The next few hours were spent with Doctor Clark showing me the pictures and letters in a small book. He introduced me to the alphabet—the names of each letter and words that began with each. It was a lot of information to process, and I felt as stupid as my father said I was as I struggled to remember what he was telling me. I wondered how very small children managed to understand all of it, and the knowledge that five- and six-year-olds could master this material, when I was having trouble with it, discouraged me terribly. However, I continued to press on, and by the time Nurse Williams had lunch ready, I thought that I had grasped most of what Doctor Clark had tried to teach me, but I still felt that I had not accomplished very much. I told the doctor this as we made two piles of the school materials and carried them up to my room.
He was walking in front of me, but he stopped in his tracks halfway up the stairs and turned to look back at me incredulously. “Are you serious, Erik?”
“Yes.” I said bluntly. “I know that small children can read, and I have struggled so much to understand what you were trying to teach me.” I wanted to say that my father was right, but I knew that the doctor would not like it, so I kept that thought to myself.
“Erik,” he said as he continued up the stairs, “apparently you don’t understand something.”
I thought the statement was an obvious one. There were many things I didn’t understand.
We reached my room, and he placed his pile on top of the dresser and turned to me. “You have to understand that small children who start school usually take months and months to comprehend what you just learned in a few hours.”
“Truly?” I was surprised at this news. I was sure that my attempts at learning were pitiful, but if what he said was true, then perhaps my father was indeed wrong about my intelligence. “Then I did well today?”
Doctor Clark took the items from my arms and placed them next to the others. “Yes, Erik, you did very well. We will see how much you remember tomorrow, but for now, you can be very proud of yourself. I know that I am proud of you.”

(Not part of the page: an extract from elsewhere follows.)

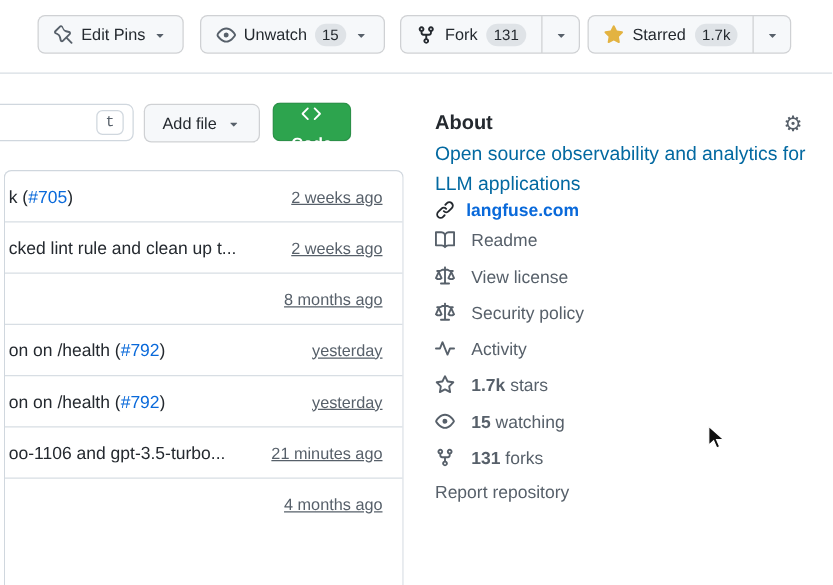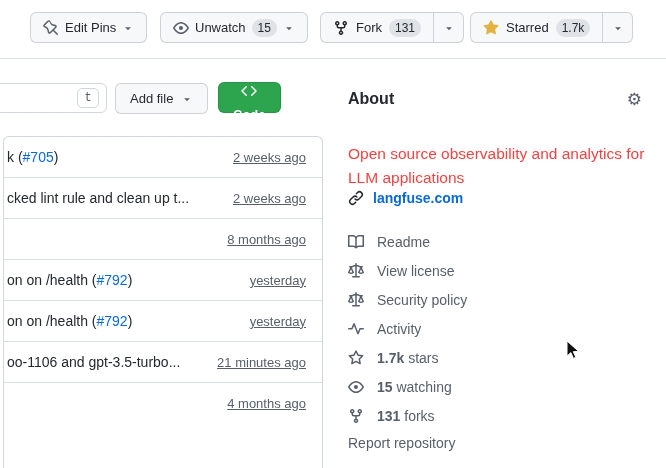"Open source observability and analytics" .about-desc { color: #ef4444 -> #0369a1; margin-top: 34px -> 4px }
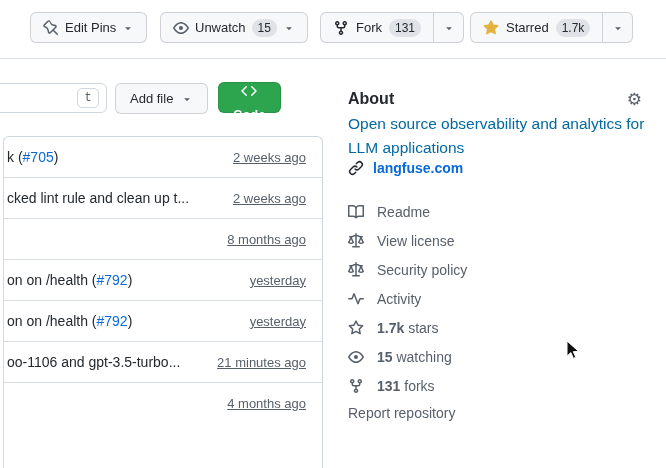"Readme" .about-list { margin-top: 26px -> 6px }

These words caused an unfamiliar, warm glow to spread through my body. I didn’t know what it was, but I did know that it felt good, and I smiled. “Thank you, sir. I thought…”
“Thought what, Erik?” The doctor raised his eyebrows.
I didn’t want to tell him about my fears, but I also couldn’t lie to him, so I said, “I thought that I did not accomplish very much today, and I was afraid that what my father said about me was true.”
I was immediately sorry I had spoken, for the doctor's eyebrows came together, and he frowned. “No, Erik, he was not right. As a matter of fact, I think that, if our other sessions go as well as this one did, you will be reading in no time at all. And, if you can read, then you can learn anything you wish.”
I took a deep breath and closed my eyes, a smile spreading across my face. I thought of all the pictures I had seen in the library's books, and the idea that I could learn all about them by reading the words on the pages caused me to again have the strange, warm feeling. I stood for a moment, relishing that thought, and then I opened my eyes. Doctor Clark was smiling at me, and I said sincerely, “Then I will work hard and do my best to learn what you have to teach me.”The doctor grasped my shoulder lightly. I no longer flinched when I knew he was about to touch me, and I knew he was grateful for that. “That is all I can ask for, Erik,” he said with a smile. “Now, let's go have lunch, shall we?”